Atrial Natriuretic Peptide Suppresses the Transcription of Its Guanylyl Cyclase-linked Receptor (*)

L. Cao,Jianming Wu,D. Gardner

Published 1995 in Journal of Biological Chemistry

ABSTRACT

Atrial natriuretic peptide (ANP) treatment of rat aortic smooth muscle cells suppressed both I-ANP binding and ANP-dependent cGMP accumulation, suggesting reductions in the type C (NPR-C) and type A (NPR-A) natriuretic peptide receptor populations, respectively. NPR-A, but not NPR-C, mRNA levels were reduced in a dose-dependent fashion by ANP. The latter effect appeared to be due, at least in part, to suppression of NPR-A gene promoter activity. ANP effected a dose- and time-dependent reduction in a transiently transfected NPR-A luciferase reporter (−1575LUC).

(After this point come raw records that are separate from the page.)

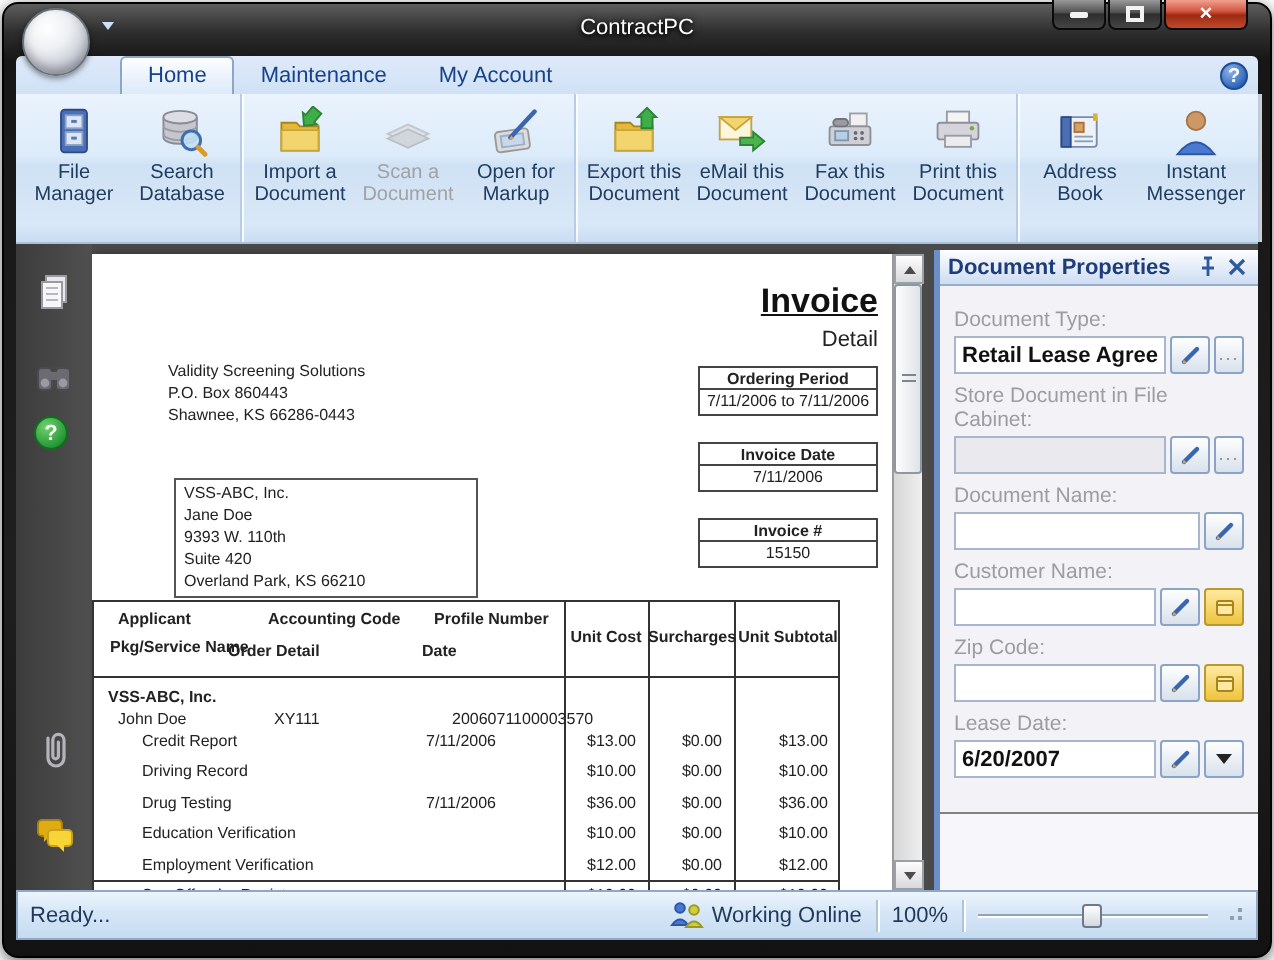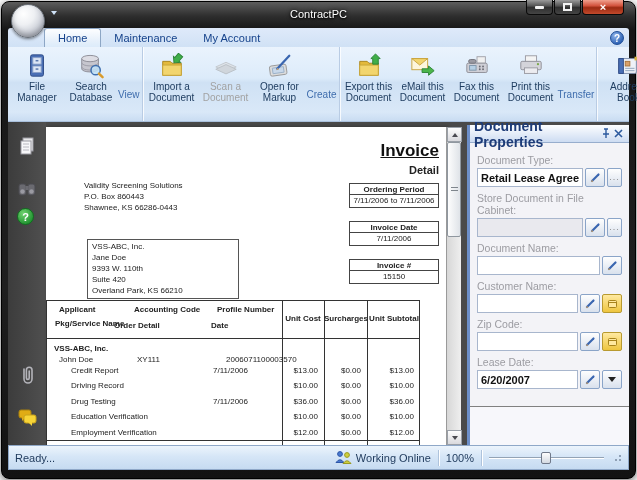"Home" .tabrow { padding-left: 36px -> 52px }
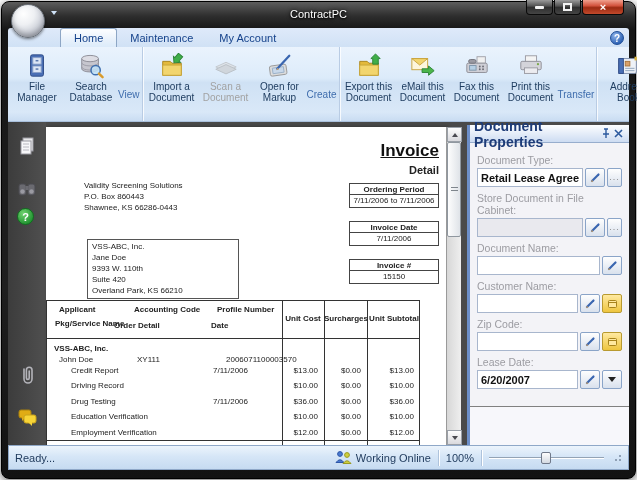"File Manager" .rgroup { flex-direction: row -> column }
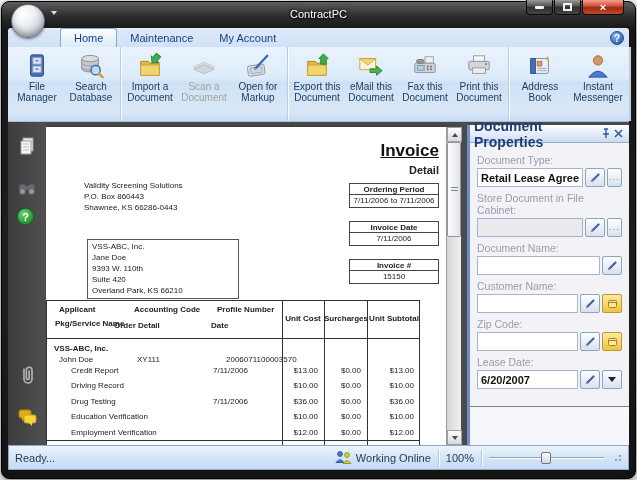"Document Properties" .panel-title { font-size: 14px -> 11px }
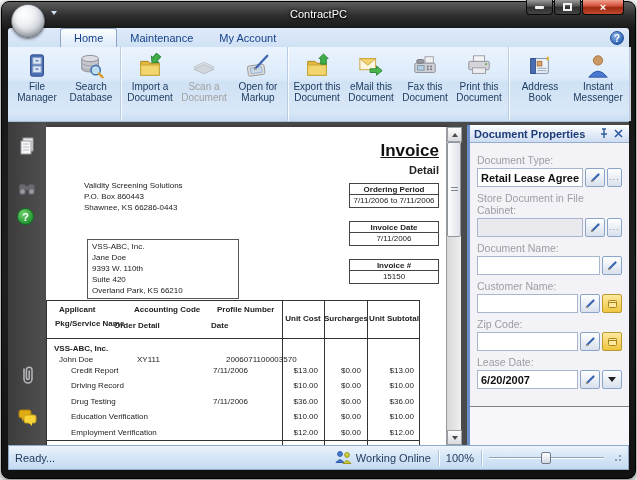"Detail" .inv-sub { font-weight: bold -> normal }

Analysis of 5′ deletion mutants of the NPR-A promoter demonstrated that the ANP-dependent sequence lies between −1575 and −1290 relative to the transcription start site. Inhibition of the ANP promoter was also effected by brain natriuretic peptide, type C natriuretic peptide, and 8-bromo-cGMP, but not by the NPR-C-selective ligand cANF. In the case of 8-bromo-cGMP, the responsive element(s) was localized to the same 285-base pair region linked to the ANP effect above. These findings indicate that ANP autoregulates its own receptors in these cells and, at least in the case of NPR-A, it does so through suppression of receptor gene expression and receptor synthesis. This suppression may operate through a cGMP-dependent element located more than a kilobase upstream from the transcription start site.